Phenotypic expression of hemoglobins A₂, E and F in various hemoglobin E related disorders

Study on the phenotypic expression of hemoglobin (Hb) A(2) and Hb E in Hb E disorders has been difficult due to the co-separation of Hb A(2) and Hb E in most Hb analysis assays. Because these two Hbs are separated on capillary electrophoresis, we studied phenotypic expression of Hbs A(2), E and F in various Hb E disorders using this system. This was done on 362 subjects with several Hb E disorders including heterozygous Hb E, homozygous Hb E, β-thalassemia/Hb E, δβ-thalassemia/Hb E, and Hb Lepore/Hb E and those of these disorders with several forms of α-thalassemia.

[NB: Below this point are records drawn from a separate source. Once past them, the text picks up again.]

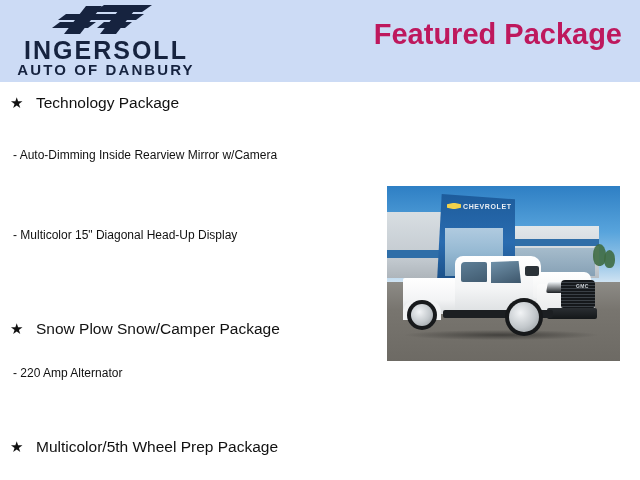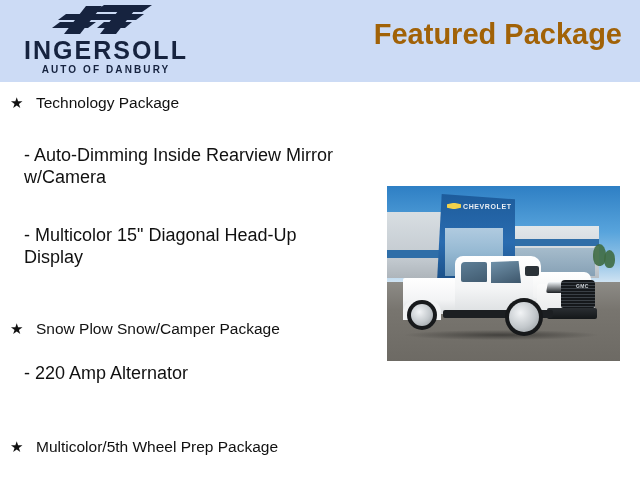"Featured Package" .header-title { color: #a16207 -> #be185d }
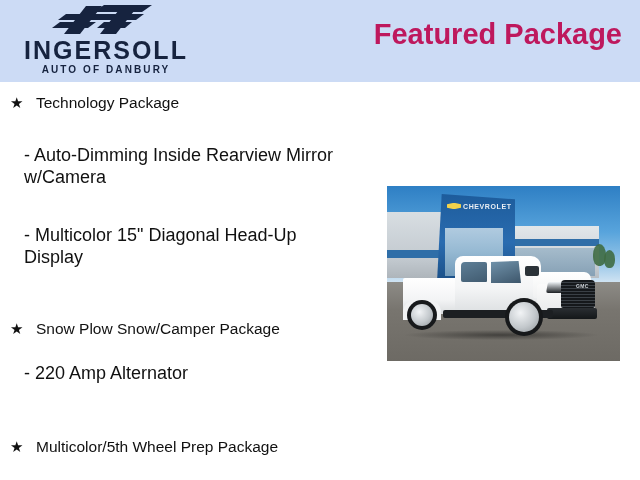"AUTO OF DANBURY" .logo-tagline { font-size: 10px -> 15px }
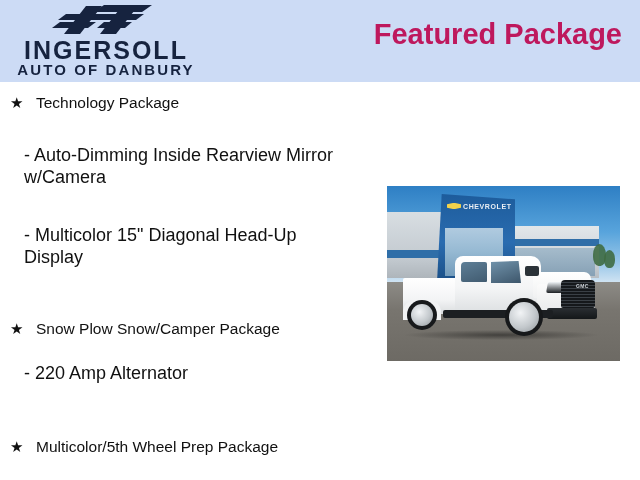"- Auto-Dimming Inside Rearview Mirror" .li-sub .label { font-size: 18px -> 12px; margin-left: 24px -> 13px }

Normal controls showed Hb A(2) of 2.7 ± 0.3%. Heterozygous Hb E and homozygous Hb E had elevated Hb A(2) i.e. 3.8 ± 0.3% and 4.8 ± 0.5%, respectively. Further elevations were observed for β(0)-thalassemia/Hb E (6.1 ± 1.9%) and β(+)-thalassemia/Hb E (7.1 ± 1.2%). Interestingly, no elevation of Hb A(2) was found in the δβ-thalassemia/Hb E, and Hb Lepore/Hb E (2.3 ± 0.3%) but higher Hb F levels were noted which could be useful diagnostic markers. The levels of Hb E were variable. Co-inheritance of these Hb E disorders with α-thalassemia were associated with lower outputs of Hb E and Hb F but the levels of Hb A(2) were not altered. Different phenotypic expression of Hb A(2), Hb E and Hb F could help in differential diagnosis of these Hb E related disorders commonly encountered in the regions where access to molecular techniques is limited.     

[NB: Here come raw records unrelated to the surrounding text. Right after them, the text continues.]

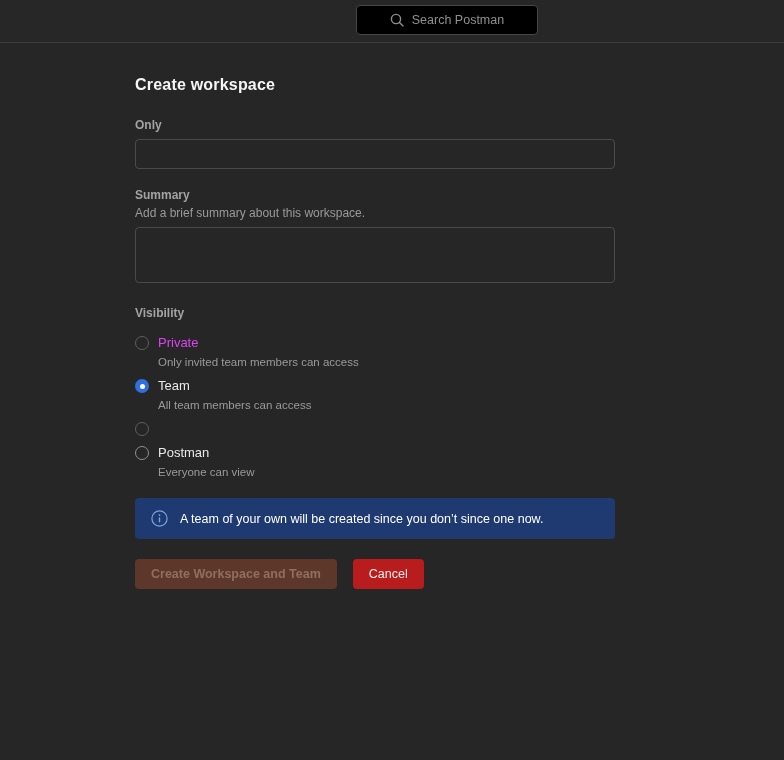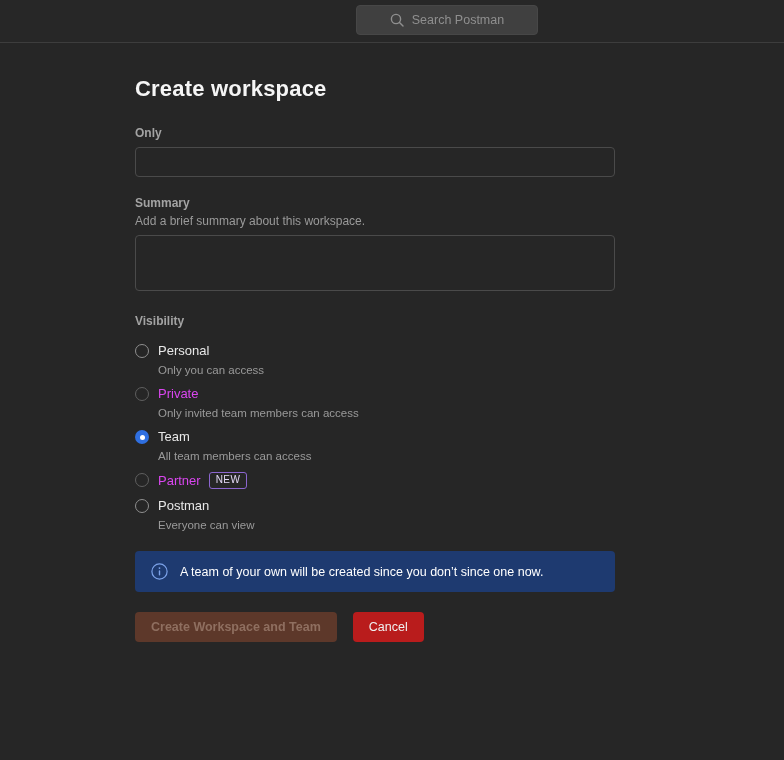"Search Postman" .searchbox { background: #404040 -> #000000 }
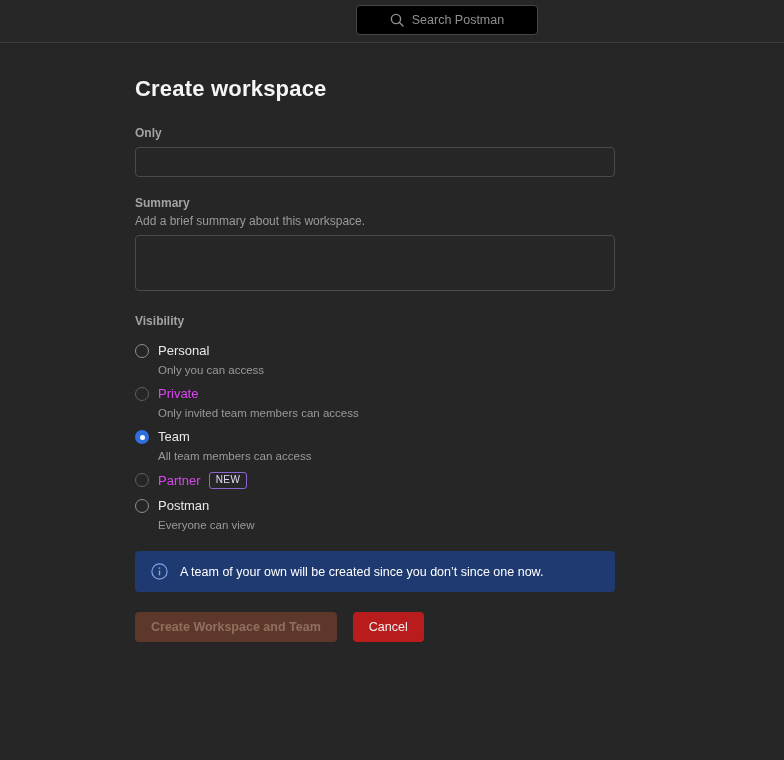"Create workspace" .title { font-size: 22px -> 16px }
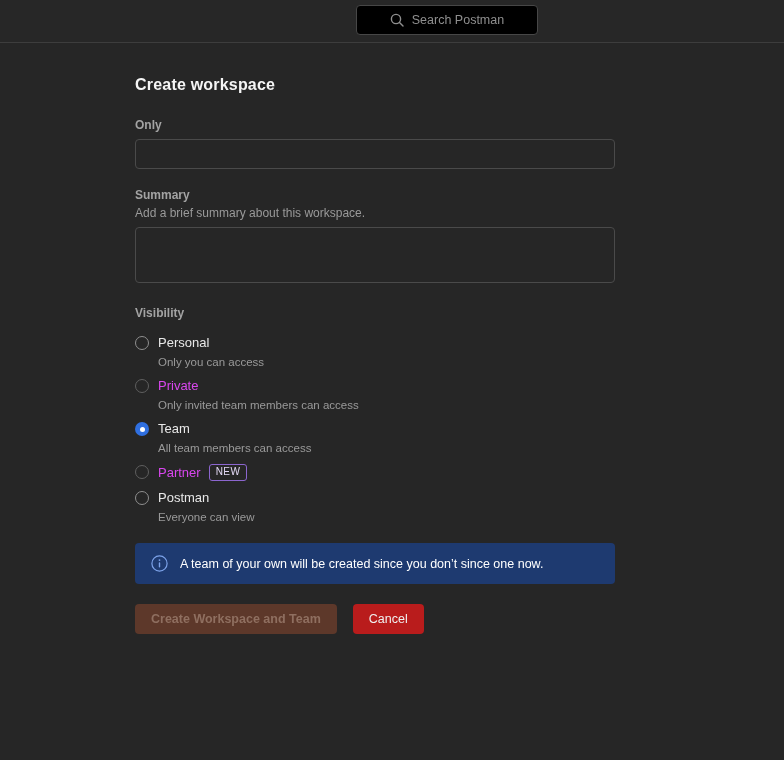"Personal" div.radio-row { html: <div> <div></div> <div> <div> <span>Personal</span> </div> <div>Only you can access</div> </div> </div> -> none }
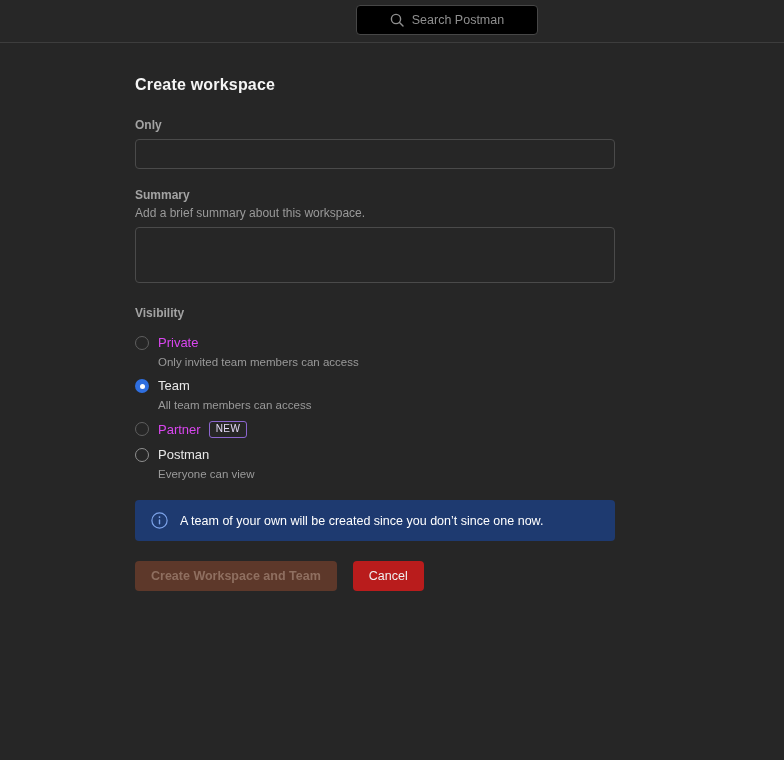"Partner" div.radio-label-line { html: <div> <span>Partner</span> <span>NEW</span> </div> -> none }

Analysis of fetal blood using capillary electrophoresis system: a simple method for prenatal diagnosis of severe thalassemia diseases

Introduction: Prenatal diagnosis of severe α‐ and β‐thalasssemia diseases is usually performed by DNA analysis. Objective: To establish a simple method, we have evaluated the reliability of prenatal diagnosis by fetal blood analysis using automated capillary electrophoresis system. Methods: Forty‐seven fetal blood specimens collected by cordocentesis at 18–28 wk of gestation were analyzed by the capillary electrophoresis system (Sebia). Fetal DNA was analyzed for respective thalassemia alleles by PCR. Results: Among 47 fetuses, 20 were at risk for the Hb Bart’s hydrops fetalis. DNA analysis identified four cases of homozygous α°‐thalassemia (SEA type). Hb analysis by the capillary electrophoresis demonstrated a major peak of Hb Bart’s (78.4–81.3%), Hb H (0.8–1.4%) and minor peaks of presumably embryonic Hbs. No Hb F and Hb A was observed. The level of Hb Bart’s was found to be 3.4–5.8% in unaffected heterozygote whereas normal fetus had no Hb Bart’s. Among the remaining 27 fetuses at risk for Hb E‐β‐thalassemia, DNA analysis identified 12 affected fetuses. Hb analysis showed Hb F (94.9–98.9%) and Hb E (1.1–1.8%) without Hb A in all cases. The levels of Hb A were found to be (4.3–7.2%), (1.0–5.5%) and (2.1–3.9%) in normal, heterozygous Hb E and heterozygous β‐thalassemia fetuses, respectively. Affected and unaffected fetuses could be easily distinguished. Conclusion: Capillary electrophoresis system is a simple and automated procedure for accurate prenatal diagnosis of severe thalassemia diseases which could readily be performed in routine setting.